■ ASSIGNMENT: This task calls for printing every entry exactly.

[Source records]
################
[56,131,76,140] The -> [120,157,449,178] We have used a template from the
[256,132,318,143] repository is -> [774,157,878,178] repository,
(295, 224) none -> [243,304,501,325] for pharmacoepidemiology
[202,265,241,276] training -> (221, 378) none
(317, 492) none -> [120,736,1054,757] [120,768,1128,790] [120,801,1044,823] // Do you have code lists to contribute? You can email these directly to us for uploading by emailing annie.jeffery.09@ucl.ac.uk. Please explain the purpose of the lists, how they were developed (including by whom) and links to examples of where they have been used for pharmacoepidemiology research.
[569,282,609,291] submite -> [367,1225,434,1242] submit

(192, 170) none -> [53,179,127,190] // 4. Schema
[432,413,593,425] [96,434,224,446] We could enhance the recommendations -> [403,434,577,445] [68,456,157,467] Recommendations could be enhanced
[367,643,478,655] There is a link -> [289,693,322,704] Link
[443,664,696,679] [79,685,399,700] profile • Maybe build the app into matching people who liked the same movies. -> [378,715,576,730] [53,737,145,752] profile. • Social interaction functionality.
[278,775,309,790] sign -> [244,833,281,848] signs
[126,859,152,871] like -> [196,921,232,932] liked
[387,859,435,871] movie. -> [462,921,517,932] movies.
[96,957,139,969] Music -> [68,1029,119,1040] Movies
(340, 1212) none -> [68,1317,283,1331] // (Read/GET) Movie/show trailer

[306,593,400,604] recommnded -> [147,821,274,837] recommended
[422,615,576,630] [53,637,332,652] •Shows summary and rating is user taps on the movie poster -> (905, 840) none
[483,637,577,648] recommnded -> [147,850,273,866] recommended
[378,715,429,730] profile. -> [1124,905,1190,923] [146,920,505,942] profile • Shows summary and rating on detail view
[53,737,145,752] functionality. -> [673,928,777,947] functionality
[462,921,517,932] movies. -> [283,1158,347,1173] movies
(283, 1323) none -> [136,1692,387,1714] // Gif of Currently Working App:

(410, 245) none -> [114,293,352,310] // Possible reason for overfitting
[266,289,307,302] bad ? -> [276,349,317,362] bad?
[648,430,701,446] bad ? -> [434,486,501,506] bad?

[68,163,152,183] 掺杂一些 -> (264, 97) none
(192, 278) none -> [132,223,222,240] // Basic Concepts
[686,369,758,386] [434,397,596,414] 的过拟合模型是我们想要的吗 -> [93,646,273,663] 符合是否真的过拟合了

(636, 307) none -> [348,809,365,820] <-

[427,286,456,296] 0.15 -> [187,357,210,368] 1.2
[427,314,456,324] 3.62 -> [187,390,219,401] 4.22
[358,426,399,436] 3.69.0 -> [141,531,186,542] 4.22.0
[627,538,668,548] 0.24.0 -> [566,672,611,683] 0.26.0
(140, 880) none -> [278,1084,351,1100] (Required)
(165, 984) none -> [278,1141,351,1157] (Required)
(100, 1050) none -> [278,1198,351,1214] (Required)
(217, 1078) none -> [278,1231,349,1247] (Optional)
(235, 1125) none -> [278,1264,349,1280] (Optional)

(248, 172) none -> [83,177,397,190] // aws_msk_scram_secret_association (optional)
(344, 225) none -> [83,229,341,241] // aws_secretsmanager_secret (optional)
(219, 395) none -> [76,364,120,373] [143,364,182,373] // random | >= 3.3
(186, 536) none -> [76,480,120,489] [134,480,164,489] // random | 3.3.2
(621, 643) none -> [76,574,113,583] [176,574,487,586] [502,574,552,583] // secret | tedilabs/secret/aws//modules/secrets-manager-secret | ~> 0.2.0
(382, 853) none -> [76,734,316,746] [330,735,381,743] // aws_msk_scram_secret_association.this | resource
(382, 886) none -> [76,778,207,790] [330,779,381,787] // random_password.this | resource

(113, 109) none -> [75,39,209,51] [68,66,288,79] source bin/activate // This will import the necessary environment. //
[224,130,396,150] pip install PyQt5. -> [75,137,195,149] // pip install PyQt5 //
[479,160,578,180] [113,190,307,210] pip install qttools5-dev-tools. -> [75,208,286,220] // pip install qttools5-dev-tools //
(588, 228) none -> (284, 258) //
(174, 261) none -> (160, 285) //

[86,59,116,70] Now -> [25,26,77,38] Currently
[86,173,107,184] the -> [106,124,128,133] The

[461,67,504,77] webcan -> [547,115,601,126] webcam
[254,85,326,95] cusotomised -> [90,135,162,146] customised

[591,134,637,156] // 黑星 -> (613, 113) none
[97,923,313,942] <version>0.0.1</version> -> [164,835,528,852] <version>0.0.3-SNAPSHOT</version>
################
■ ANSWER SECTION:
[56,131,76,140] The -> [120,157,449,178] We have used a template from the
[256,132,318,143] repository is -> [774,157,878,178] repository,
(295, 224) none -> [243,304,501,325] for pharmacoepidemiology
[202,265,241,276] training -> (221, 378) none
(317, 492) none -> [120,736,1054,757] [120,768,1128,790] [120,801,1044,823] // Do you have code lists to contribute? You can email these directly to us for uploading by emailing annie.jeffery.09@ucl.ac.uk. Please explain the purpose of the lists, how they were developed (including by whom) and links to examples of where they have been used for pharmacoepidemiology research.
[569,282,609,291] submite -> [367,1225,434,1242] submit

(192, 170) none -> [53,179,127,190] // 4. Schema
[432,413,593,425] [96,434,224,446] We could enhance the recommendations -> [403,434,577,445] [68,456,157,467] Recommendations could be enhanced
[367,643,478,655] There is a link -> [289,693,322,704] Link
[443,664,696,679] [79,685,399,700] profile • Maybe build the app into matching people who liked the same movies. -> [378,715,576,730] [53,737,145,752] profile. • Social interaction functionality.
[278,775,309,790] sign -> [244,833,281,848] signs
[126,859,152,871] like -> [196,921,232,932] liked
[387,859,435,871] movie. -> [462,921,517,932] movies.
[96,957,139,969] Music -> [68,1029,119,1040] Movies
(340, 1212) none -> [68,1317,283,1331] // (Read/GET) Movie/show trailer

[306,593,400,604] recommnded -> [147,821,274,837] recommended
[422,615,576,630] [53,637,332,652] •Shows summary and rating is user taps on the movie poster -> (905, 840) none
[483,637,577,648] recommnded -> [147,850,273,866] recommended
[378,715,429,730] profile. -> [1124,905,1190,923] [146,920,505,942] profile • Shows summary and rating on detail view
[53,737,145,752] functionality. -> [673,928,777,947] functionality
[462,921,517,932] movies. -> [283,1158,347,1173] movies
(283, 1323) none -> [136,1692,387,1714] // Gif of Currently Working App:

(410, 245) none -> [114,293,352,310] // Possible reason for overfitting
[266,289,307,302] bad ? -> [276,349,317,362] bad?
[648,430,701,446] bad ? -> [434,486,501,506] bad?

[68,163,152,183] 掺杂一些 -> (264, 97) none
(192, 278) none -> [132,223,222,240] // Basic Concepts
[686,369,758,386] [434,397,596,414] 的过拟合模型是我们想要的吗 -> [93,646,273,663] 符合是否真的过拟合了

(636, 307) none -> [348,809,365,820] <-

[427,286,456,296] 0.15 -> [187,357,210,368] 1.2
[427,314,456,324] 3.62 -> [187,390,219,401] 4.22
[358,426,399,436] 3.69.0 -> [141,531,186,542] 4.22.0
[627,538,668,548] 0.24.0 -> [566,672,611,683] 0.26.0
(140, 880) none -> [278,1084,351,1100] (Required)
(165, 984) none -> [278,1141,351,1157] (Required)
(100, 1050) none -> [278,1198,351,1214] (Required)
(217, 1078) none -> [278,1231,349,1247] (Optional)
(235, 1125) none -> [278,1264,349,1280] (Optional)

(248, 172) none -> [83,177,397,190] // aws_msk_scram_secret_association (optional)
(344, 225) none -> [83,229,341,241] // aws_secretsmanager_secret (optional)
(219, 395) none -> [76,364,120,373] [143,364,182,373] // random | >= 3.3
(186, 536) none -> [76,480,120,489] [134,480,164,489] // random | 3.3.2
(621, 643) none -> [76,574,113,583] [176,574,487,586] [502,574,552,583] // secret | tedilabs/secret/aws//modules/secrets-manager-secret | ~> 0.2.0
(382, 853) none -> [76,734,316,746] [330,735,381,743] // aws_msk_scram_secret_association.this | resource
(382, 886) none -> [76,778,207,790] [330,779,381,787] // random_password.this | resource

(113, 109) none -> [75,39,209,51] [68,66,288,79] source bin/activate // This will import the necessary environment. //
[224,130,396,150] pip install PyQt5. -> [75,137,195,149] // pip install PyQt5 //
[479,160,578,180] [113,190,307,210] pip install qttools5-dev-tools. -> [75,208,286,220] // pip install qttools5-dev-tools //
(588, 228) none -> (284, 258) //
(174, 261) none -> (160, 285) //

[86,59,116,70] Now -> [25,26,77,38] Currently
[86,173,107,184] the -> [106,124,128,133] The

[461,67,504,77] webcan -> [547,115,601,126] webcam
[254,85,326,95] cusotomised -> [90,135,162,146] customised

[591,134,637,156] // 黑星 -> (613, 113) none
[97,923,313,942] <version>0.0.1</version> -> [164,835,528,852] <version>0.0.3-SNAPSHOT</version>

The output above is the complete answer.